Nesta semana a presidenta Dilma Roussef, aquela a quem costumavam referir-se, como a todo o partido do qual faz parte, como “aliada da causa LGBT” deu um presente para nós: ordenou que fosse suspendido o kit anti-homofobia do Ministério da Educação. Até o momento ninguém ouviu falar em telefonema do ex-presidente Luiz Inácio da Silva, ou melhor, do nosso adorável Lula, dando as condolências ao presidente da ABGLT (Associação Brasileira de Lésbicas, Gays, Bissexuais, Travestis e Transexuais), Toni Reis, por esta apunhalada coletiva. É o que era de se esperar de um amigo, uma vez que Lula fez questão de parabenizar Toni pela oficialização da união com o seu companheiro, num ato simbólico que saudou e comoveu a comunidade LGBT.

Dilma, ela própria vítima da heteronormatividade ao ter sua sexualidade posta em questão diversas vezes durante a campanha de eleição presidencial devido à sua masculinidade feminina (embora esse pareça ser um tabu), deu a alcunha do kit anti-homofobia de “propaganda de opção sexual” – o que de fato faz do kit anti-homofobia um “kit gay”. Será que a presidenta já ouviu falar em marketing social? Ou ela acha mesmo que combate à discriminação seja a mesma coisa que fazer com que o grande público compre a ideia de que estamos vivendo cada vez mais num país de todos?

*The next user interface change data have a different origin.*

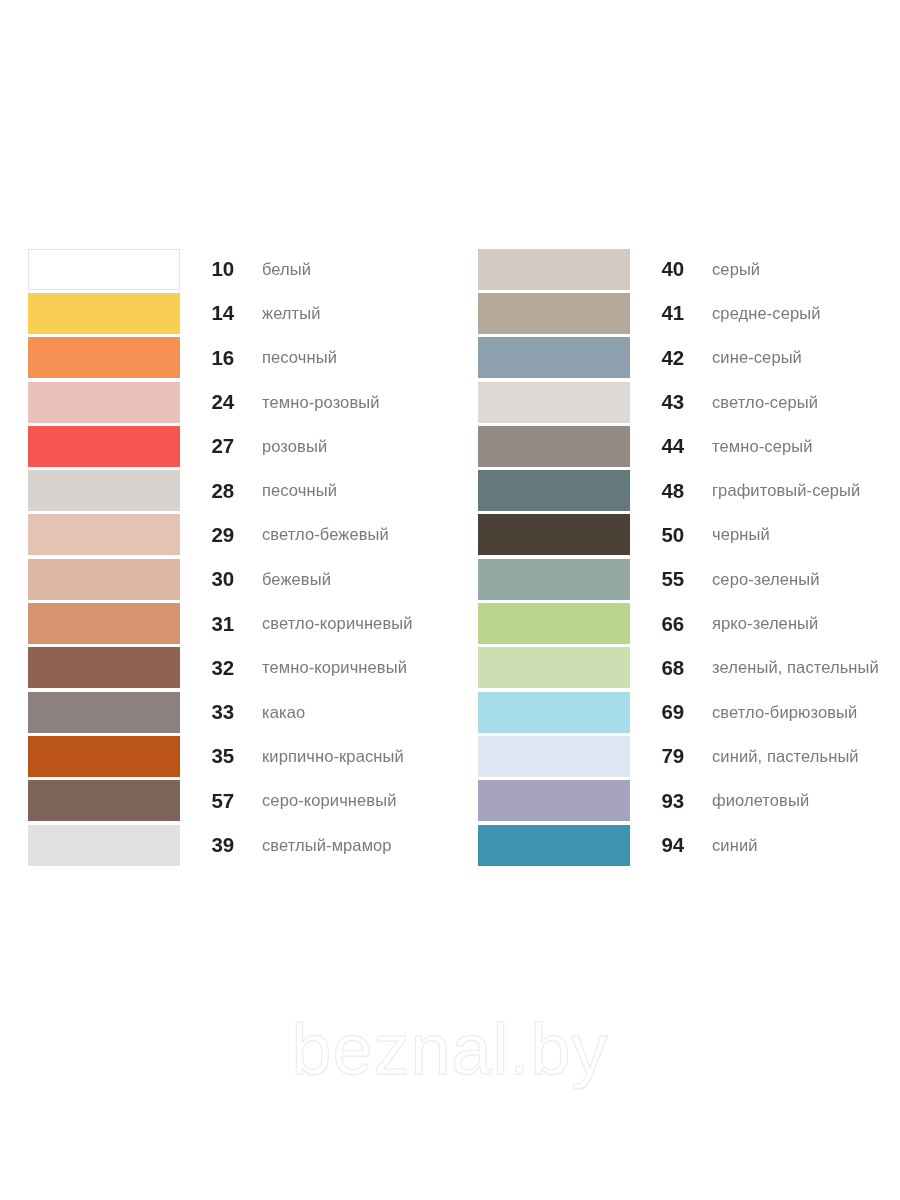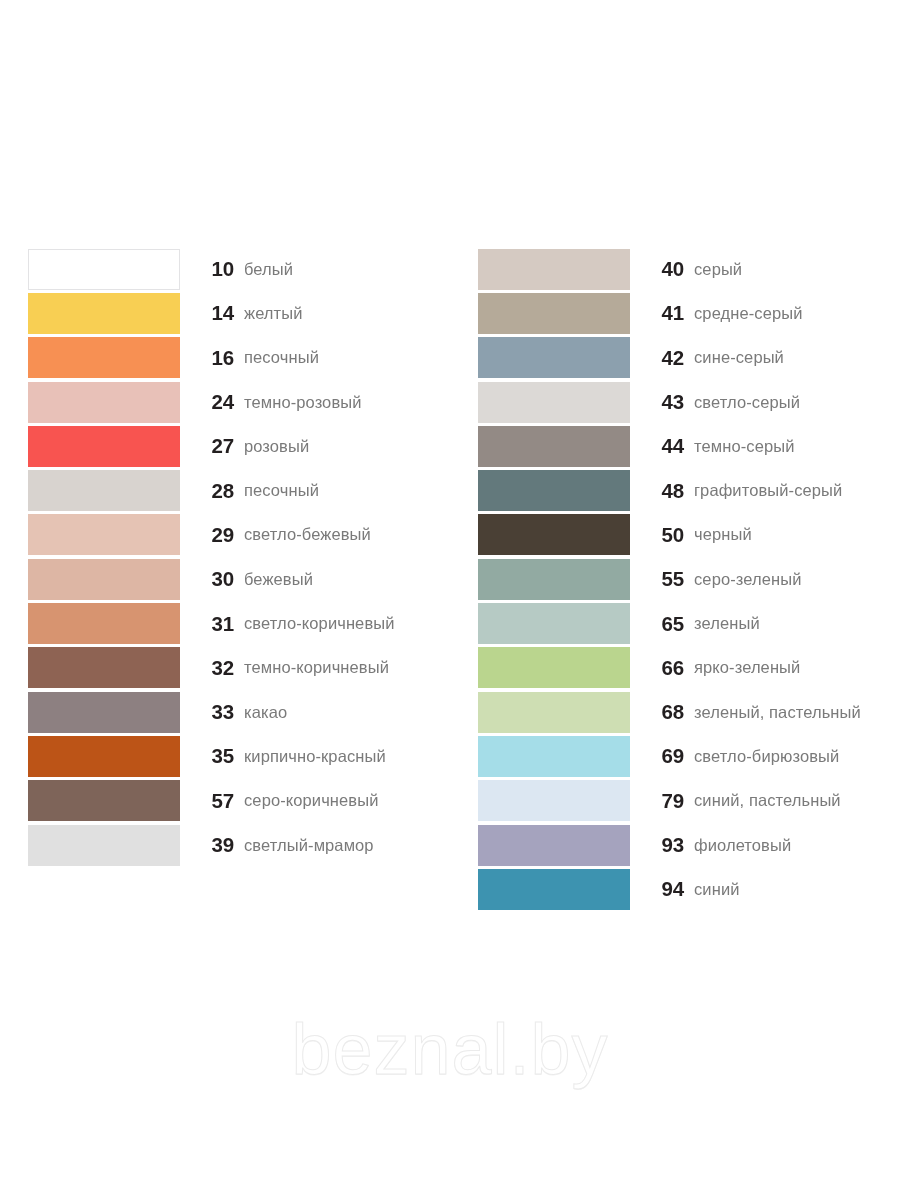--- a/index.html
+++ b/index.html
@@ -68,6 +68,7 @@
     color: #7a7a7a;
     white-space: nowrap;
     letter-spacing: 0.1px;
+    margin-left: 18px;
   }
 
   .watermark {

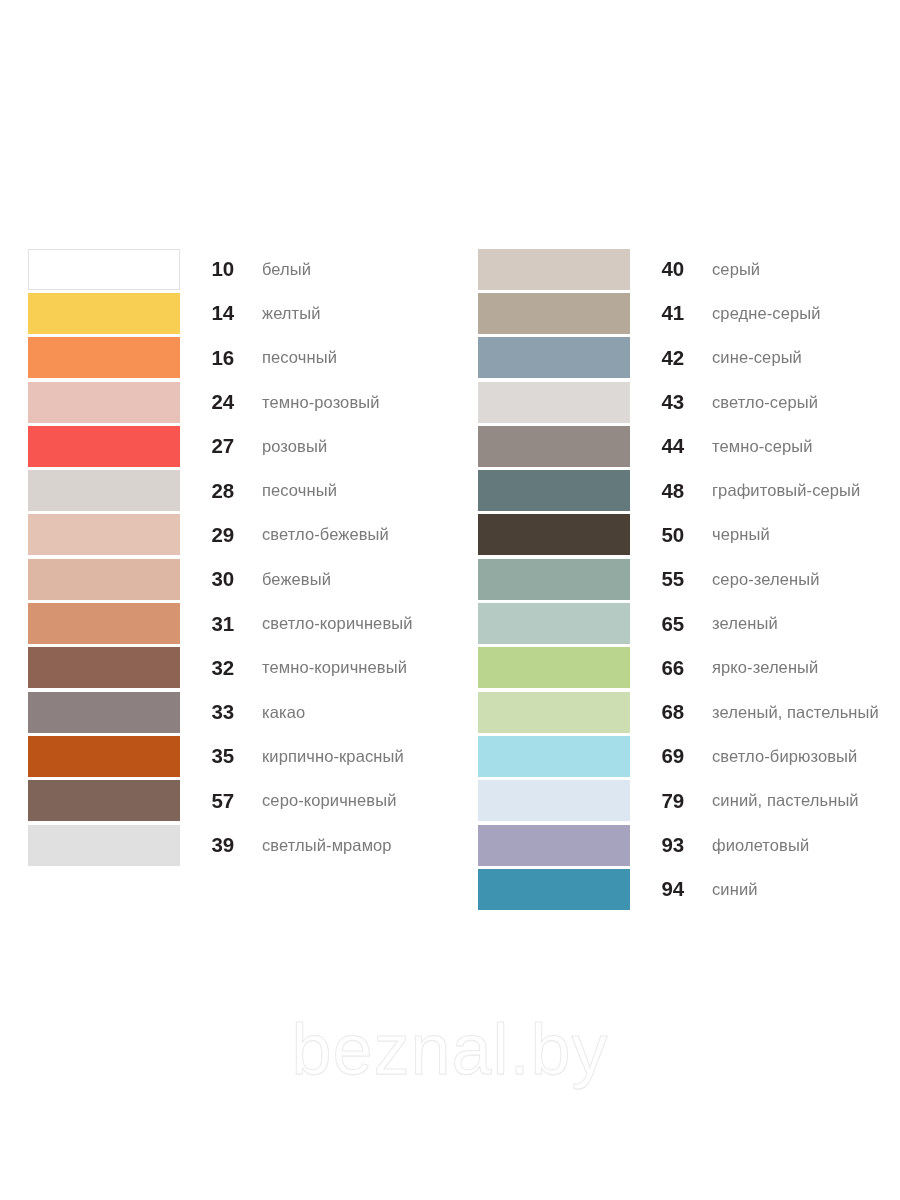--- a/index.html
+++ b/index.html
@@ -205,11 +205,6 @@
         <div class="cname">серо-зеленый</div>
       </div>
       <div class="swatch-row">
-        <div class="swatch" style="background: rgb(182, 202, 196);"></div>
-        <div class="code">65</div>
-        <div class="cname">зеленый</div>
-      </div>
-      <div class="swatch-row">
         <div class="swatch" style="background: rgb(186, 213, 142);"></div>
         <div class="code">66</div>
         <div class="cname">ярко-зеленый</div>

A atitude leviana da presidenta revela não apenas o descaso com os direitos humanos como também a importância crucial da educação na cultura de um povo. Por isso tanta pressão, do lado de cá e do lado de lá. Aliás não estou certo se seria realmente exagerado afirmar que a diferença, pelo menos até antes desse pronunciamento, entre Bolsonaro e Dilma Roussef é que nós sabemos o lado em que Bolsonaro está.

Ao dizer que sexualidade faz parte da vida privada do indivíduo, Dilma, além de ignorar décadas de movimento feminista (como o próprio movimento, cujo pressuposto é justamente o contrário), também ignora a violência que ceifa as vidas que não importam e reduzem-nas a números que maculam a imagem do Brasil.

Ainda que aleguem que ela foi supostamente ludibriada por fundamentalistas – o que é de um risível amadorismo – o discurso que nos marcou não foi de uma presidenta de uma nação, mas de uma gestora de conchaves.